(Stored data entries)
========================================================================
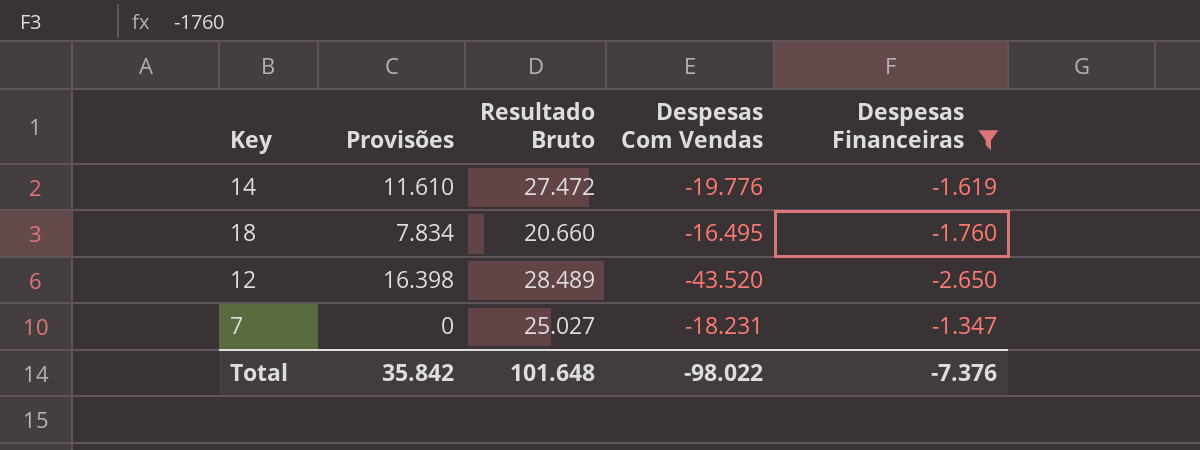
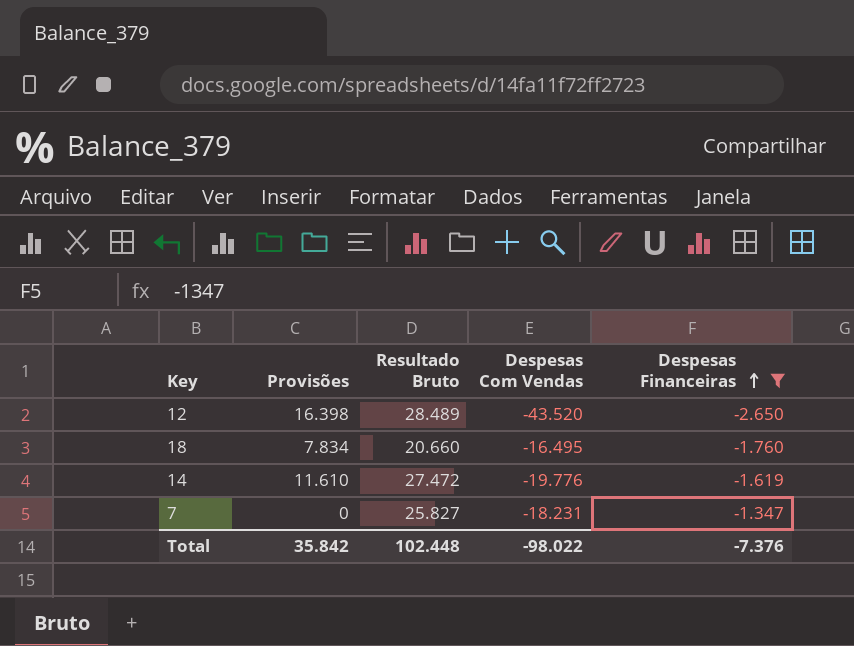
row order: none -> Despesas Financeiras ascending
7 | Resultado Bruto: 25.027 -> 25.827
Total | Resultado Bruto: 101.648 -> 102.448

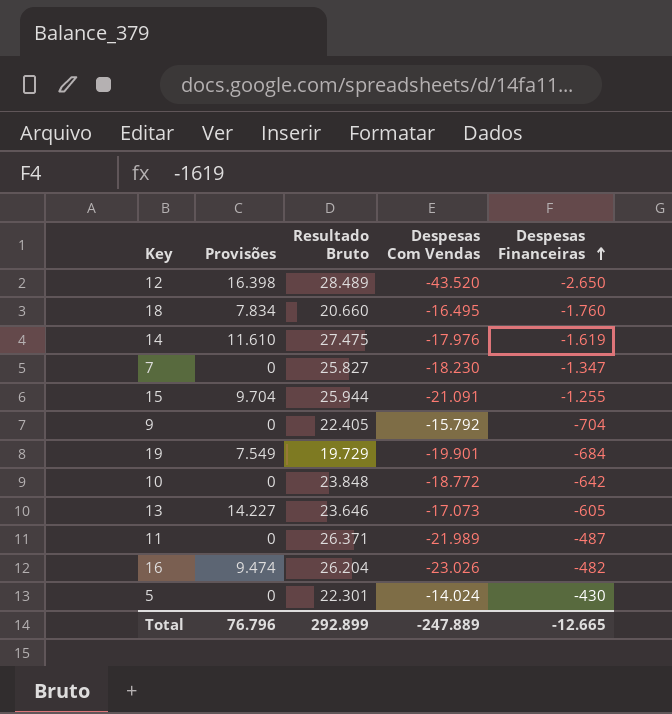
filter: Despesas Financeiras <= -1.347 -> none
14 | Resultado Bruto: 27.472 -> 27.475
14 | Despesas Com Vendas: -19.776 -> -17.976
7 | Despesas Com Vendas: -18.231 -> -18.230
Total | Provisões: 35.842 -> 76.796
Total | Resultado Bruto: 102.448 -> 292.899
Total | Despesas Com Vendas: -98.022 -> -247.889
Total | Despesas Financeiras: -7.376 -> -12.665

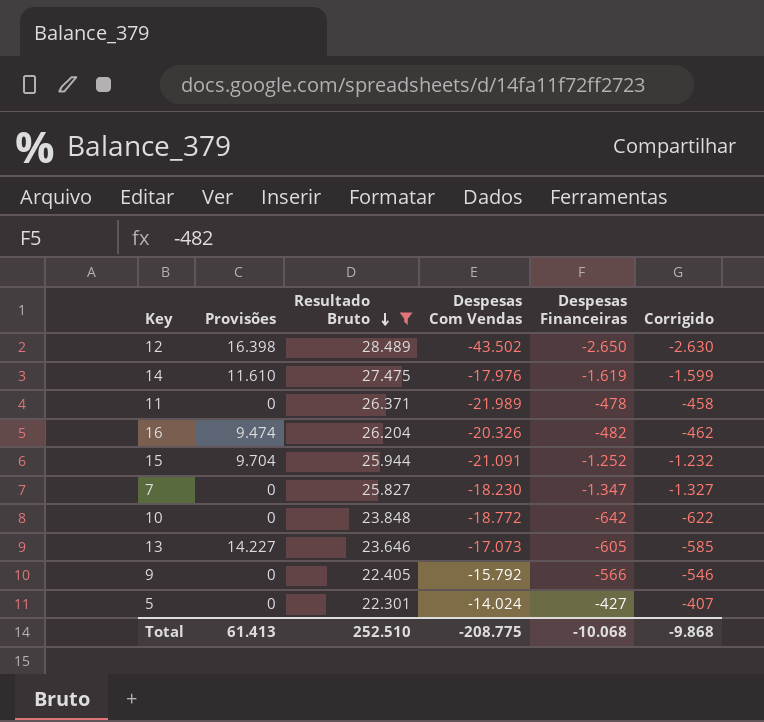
filter: none -> Resultado Bruto >= 22.301
row order: Despesas Financeiras ascending -> Resultado Bruto descending
column Corrigido | formula: none -> [Despesas Financeiras] + 20
12 | Despesas Com Vendas: -43.520 -> -43.502
11 | Despesas Financeiras: -487 -> -478
16 | Despesas Com Vendas: -23.026 -> -20.326
15 | Despesas Financeiras: -1.255 -> -1.252
9 | Despesas Financeiras: -704 -> -566
5 | Despesas Financeiras: -430 -> -427
Total | Provisões: 76.796 -> 61.413
Total | Resultado Bruto: 292.899 -> 252.510
Total | Despesas Com Vendas: -247.889 -> -208.775
Total | Despesas Financeiras: -12.665 -> -10.068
========================================================================
With pictures omitted, reproduce exactly the lines from the line containing "filter: Despesas Financeiras" through the end of the data above.

filter: Despesas Financeiras <= -1.347 -> none
14 | Resultado Bruto: 27.472 -> 27.475
14 | Despesas Com Vendas: -19.776 -> -17.976
7 | Despesas Com Vendas: -18.231 -> -18.230
Total | Provisões: 35.842 -> 76.796
Total | Resultado Bruto: 102.448 -> 292.899
Total | Despesas Com Vendas: -98.022 -> -247.889
Total | Despesas Financeiras: -7.376 -> -12.665

filter: none -> Resultado Bruto >= 22.301
row order: Despesas Financeiras ascending -> Resultado Bruto descending
column Corrigido | formula: none -> [Despesas Financeiras] + 20
12 | Despesas Com Vendas: -43.520 -> -43.502
11 | Despesas Financeiras: -487 -> -478
16 | Despesas Com Vendas: -23.026 -> -20.326
15 | Despesas Financeiras: -1.255 -> -1.252
9 | Despesas Financeiras: -704 -> -566
5 | Despesas Financeiras: -430 -> -427
Total | Provisões: 76.796 -> 61.413
Total | Resultado Bruto: 292.899 -> 252.510
Total | Despesas Com Vendas: -247.889 -> -208.775
Total | Despesas Financeiras: -12.665 -> -10.068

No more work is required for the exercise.